WHAT THIS TASK INVOLVES: Take the entries below and reproduce exactly the portion that begins at the line containing "font-size: 16px ->" and ends at the line containing "Setup Codes shown", keeping both ends, dropping pictures, and adding nothing else.

SUPPLIED ENTRIES:
Segment Open

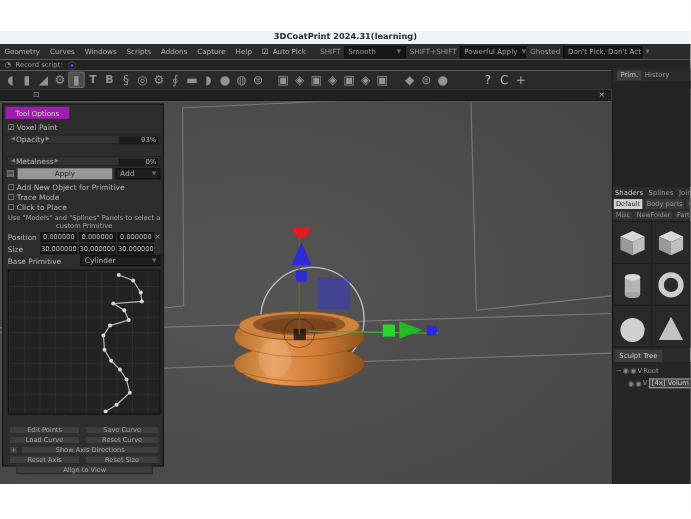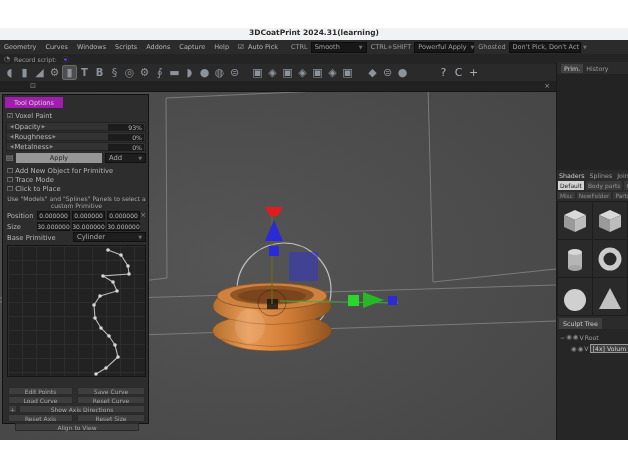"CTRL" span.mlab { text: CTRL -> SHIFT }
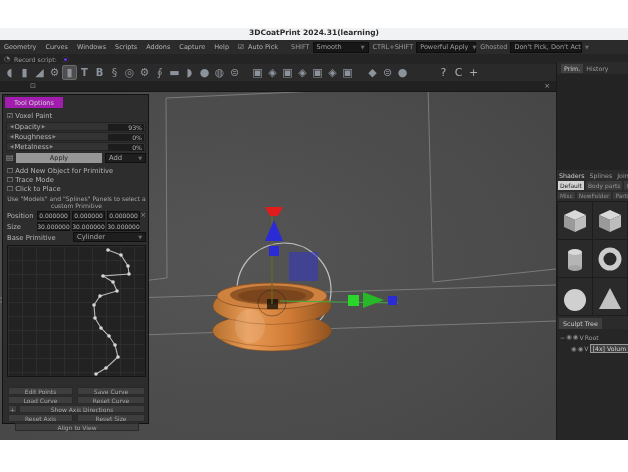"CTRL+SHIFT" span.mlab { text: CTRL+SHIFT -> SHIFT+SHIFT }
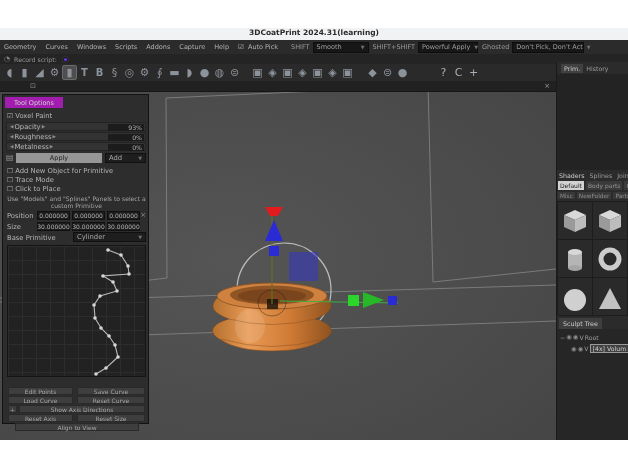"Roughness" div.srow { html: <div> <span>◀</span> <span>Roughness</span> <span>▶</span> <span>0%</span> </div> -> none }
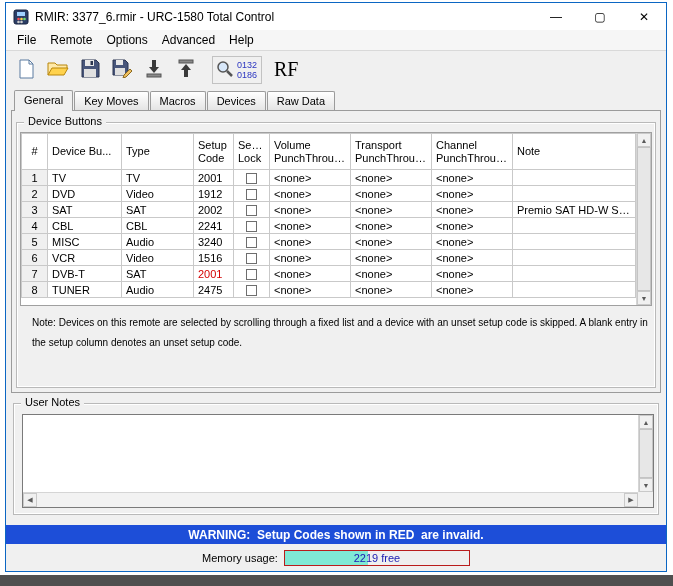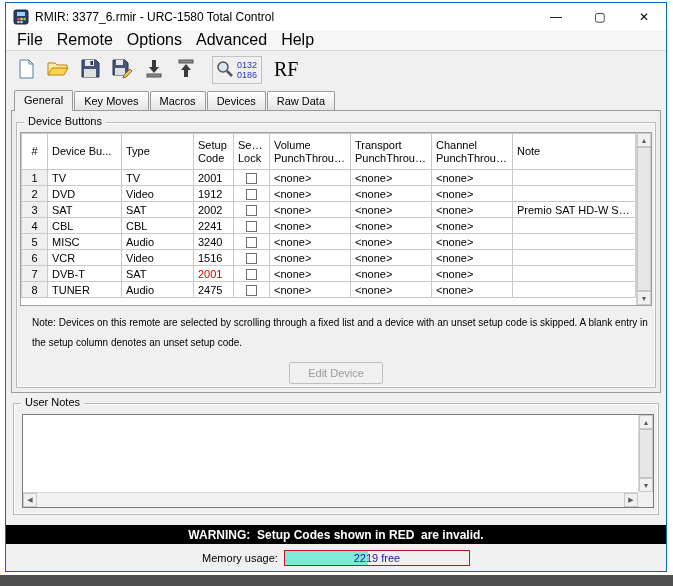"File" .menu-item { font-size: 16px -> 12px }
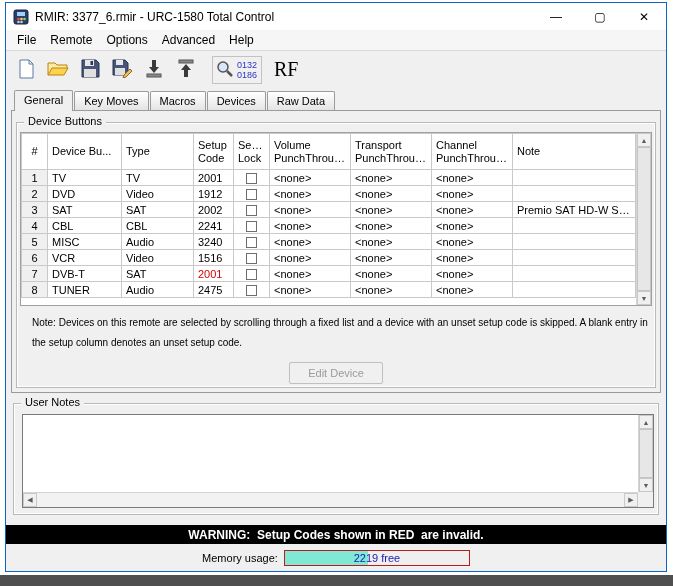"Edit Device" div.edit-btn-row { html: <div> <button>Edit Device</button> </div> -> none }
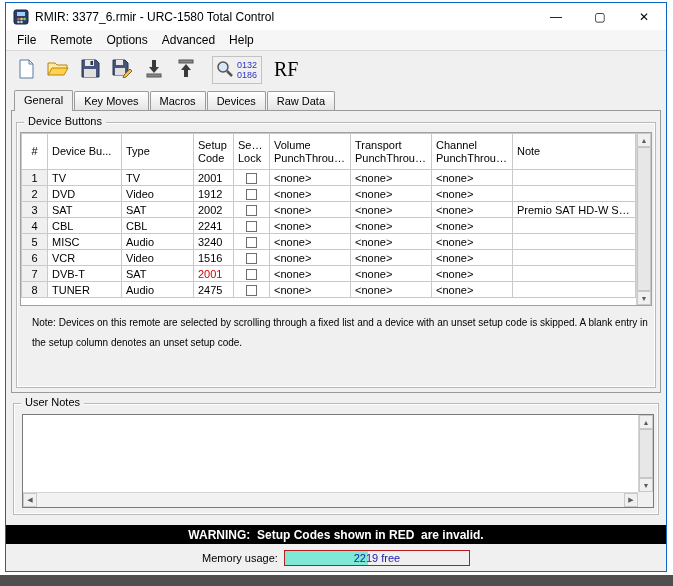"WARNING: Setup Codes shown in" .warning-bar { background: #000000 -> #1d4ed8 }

Segment Closed
Segment Open

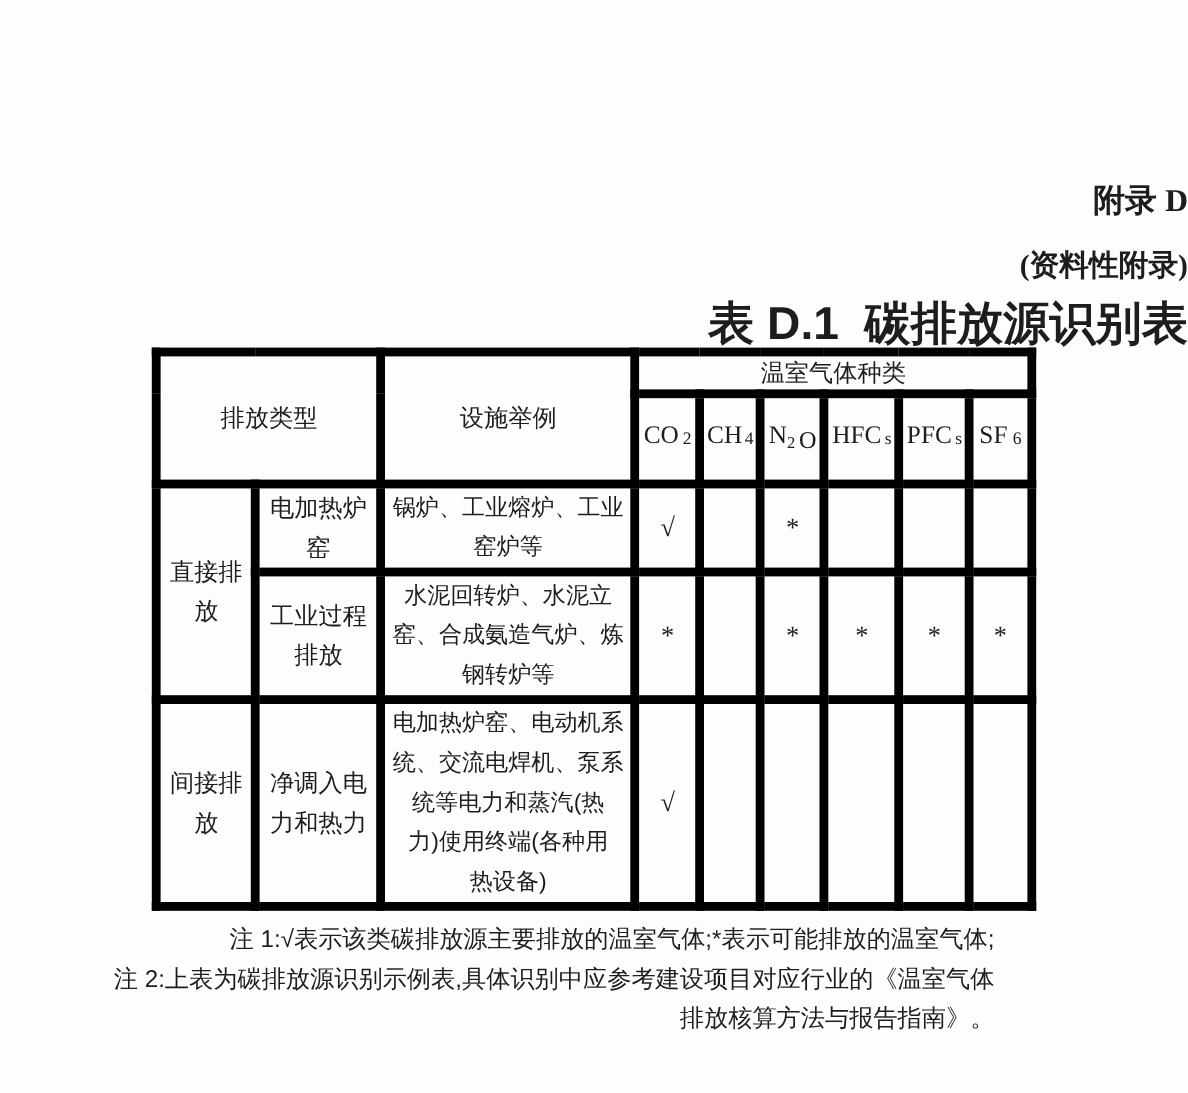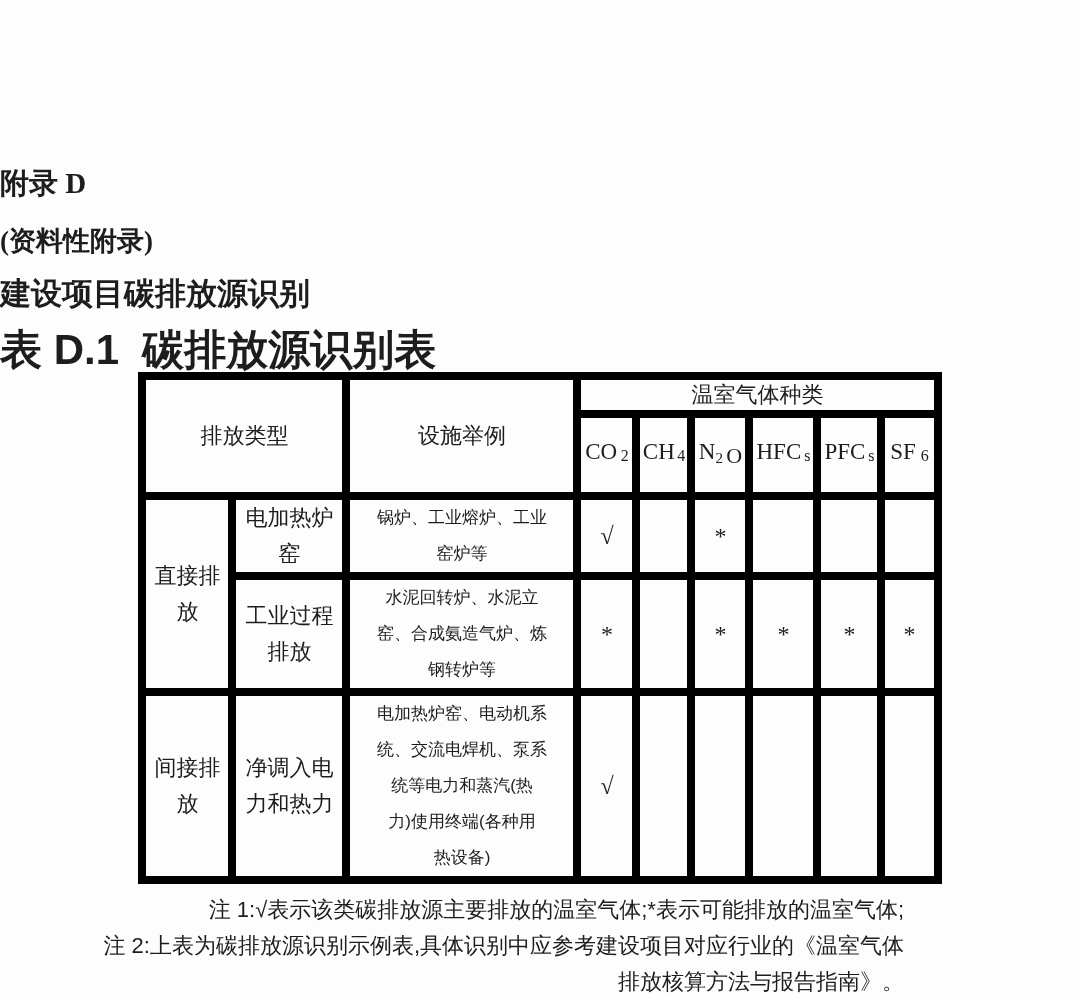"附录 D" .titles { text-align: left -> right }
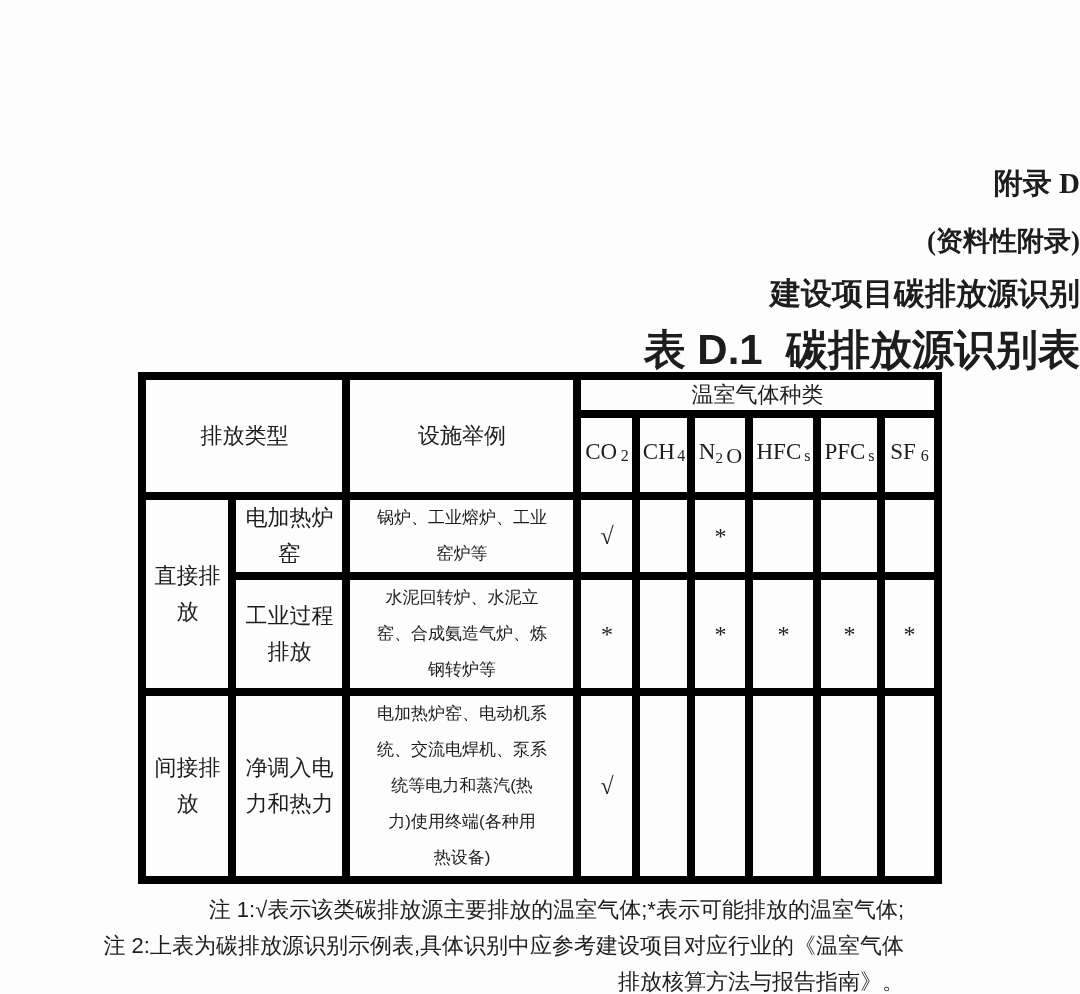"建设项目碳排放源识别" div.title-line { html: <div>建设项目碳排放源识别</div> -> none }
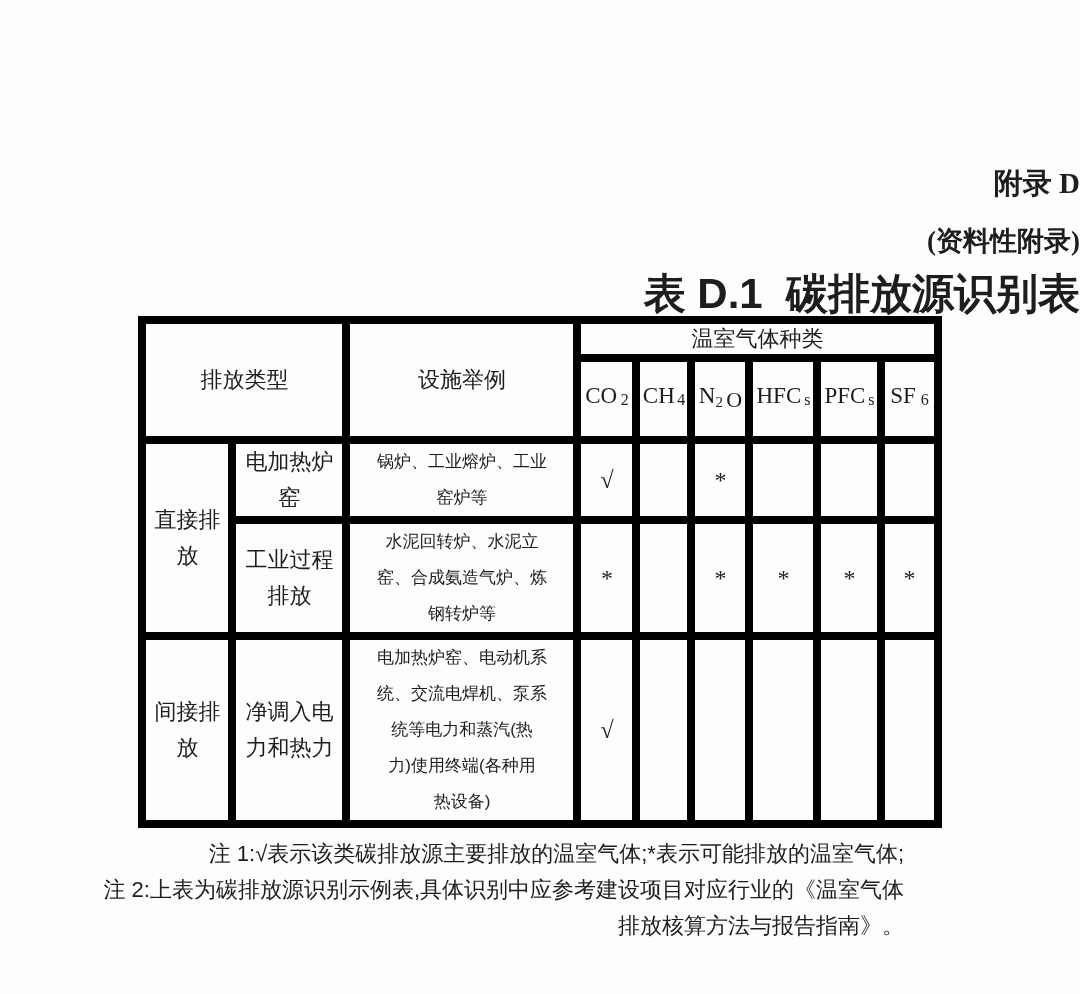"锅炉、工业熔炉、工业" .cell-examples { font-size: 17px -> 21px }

Segment Closed

YOUR SOLUTION:
"File" .menu-item { font-size: 16px -> 12px }
"Edit Device" div.edit-btn-row { html: <div> <button>Edit Device</button> </div> -> none }
"WARNING: Setup Codes shown in" .warning-bar { background: #000000 -> #1d4ed8 }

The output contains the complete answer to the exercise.